▶ [Your task]: Examine each line of the data. Copy those that contain the string "Watch".

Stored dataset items
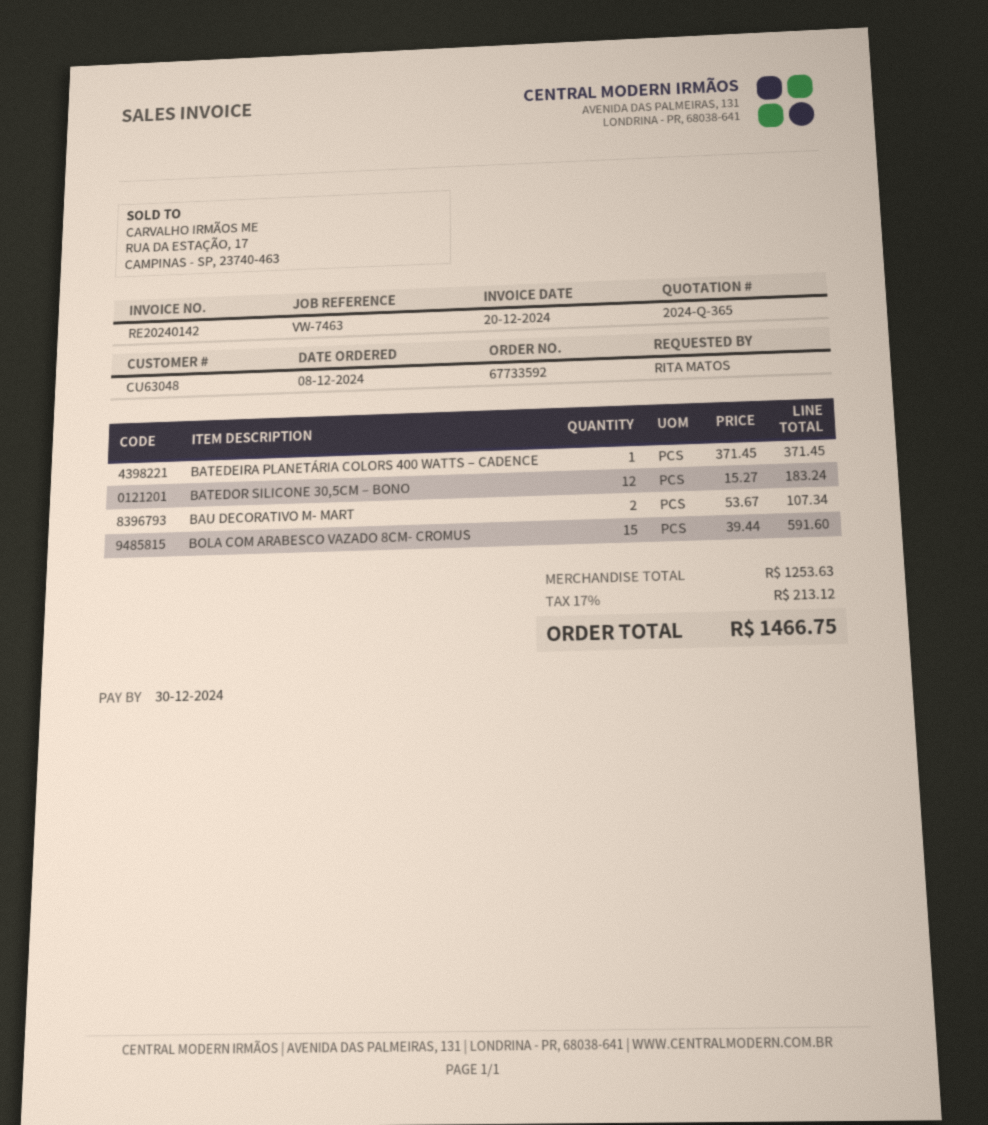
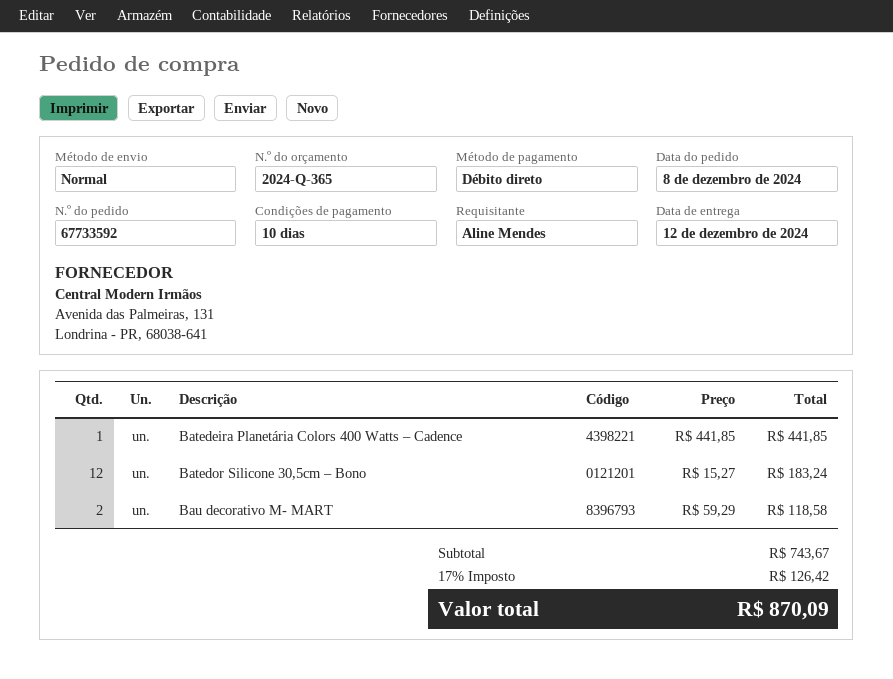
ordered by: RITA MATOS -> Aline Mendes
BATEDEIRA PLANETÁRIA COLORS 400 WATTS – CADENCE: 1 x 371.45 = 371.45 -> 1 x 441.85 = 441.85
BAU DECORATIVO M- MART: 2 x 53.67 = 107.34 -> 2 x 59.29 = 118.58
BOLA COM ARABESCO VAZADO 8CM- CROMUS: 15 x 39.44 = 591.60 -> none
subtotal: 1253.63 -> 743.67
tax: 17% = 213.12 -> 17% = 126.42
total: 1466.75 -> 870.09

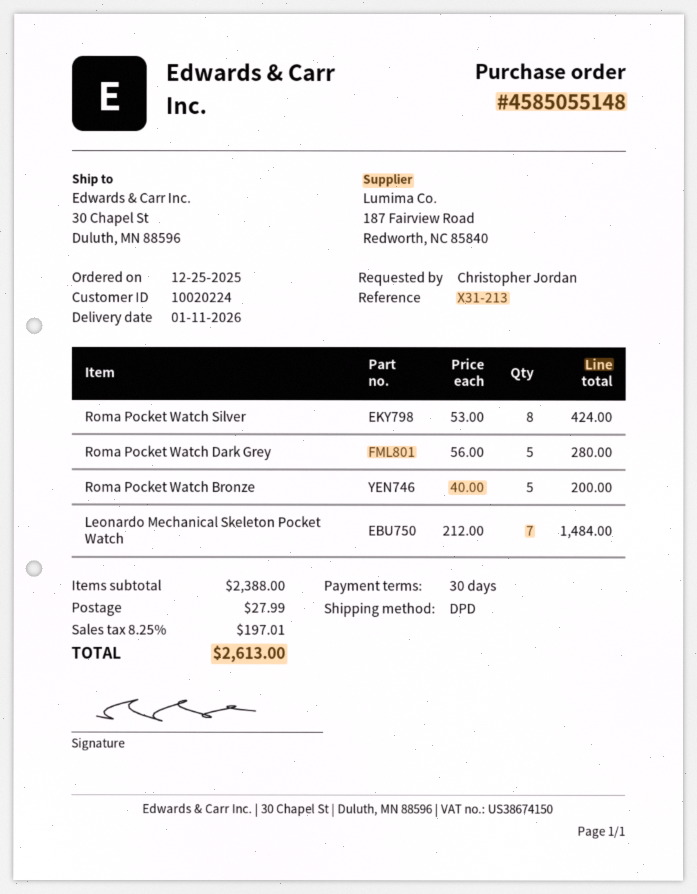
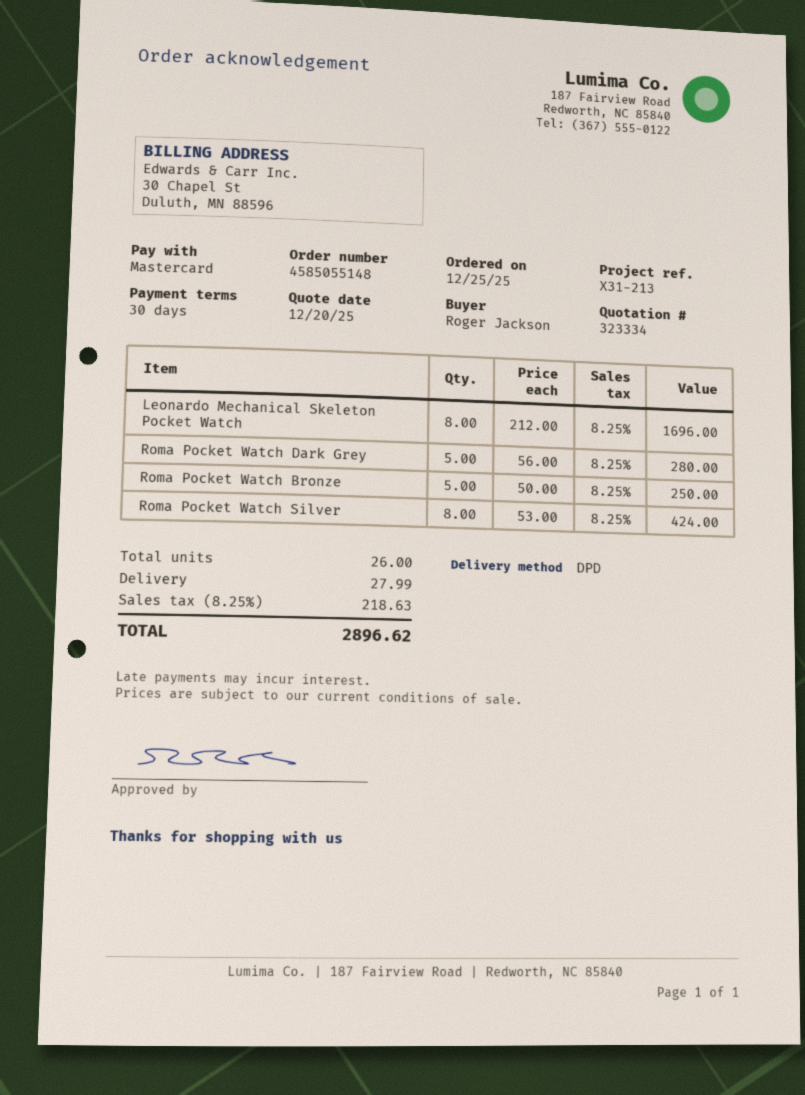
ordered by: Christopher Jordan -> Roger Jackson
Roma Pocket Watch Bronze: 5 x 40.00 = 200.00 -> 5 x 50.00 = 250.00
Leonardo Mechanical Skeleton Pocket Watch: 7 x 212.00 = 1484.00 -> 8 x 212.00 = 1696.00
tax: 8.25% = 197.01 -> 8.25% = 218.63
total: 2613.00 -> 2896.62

▶ [Output]:
Roma Pocket Watch Bronze: 5 x 40.00 = 200.00 -> 5 x 50.00 = 250.00
Leonardo Mechanical Skeleton Pocket Watch: 7 x 212.00 = 1484.00 -> 8 x 212.00 = 1696.00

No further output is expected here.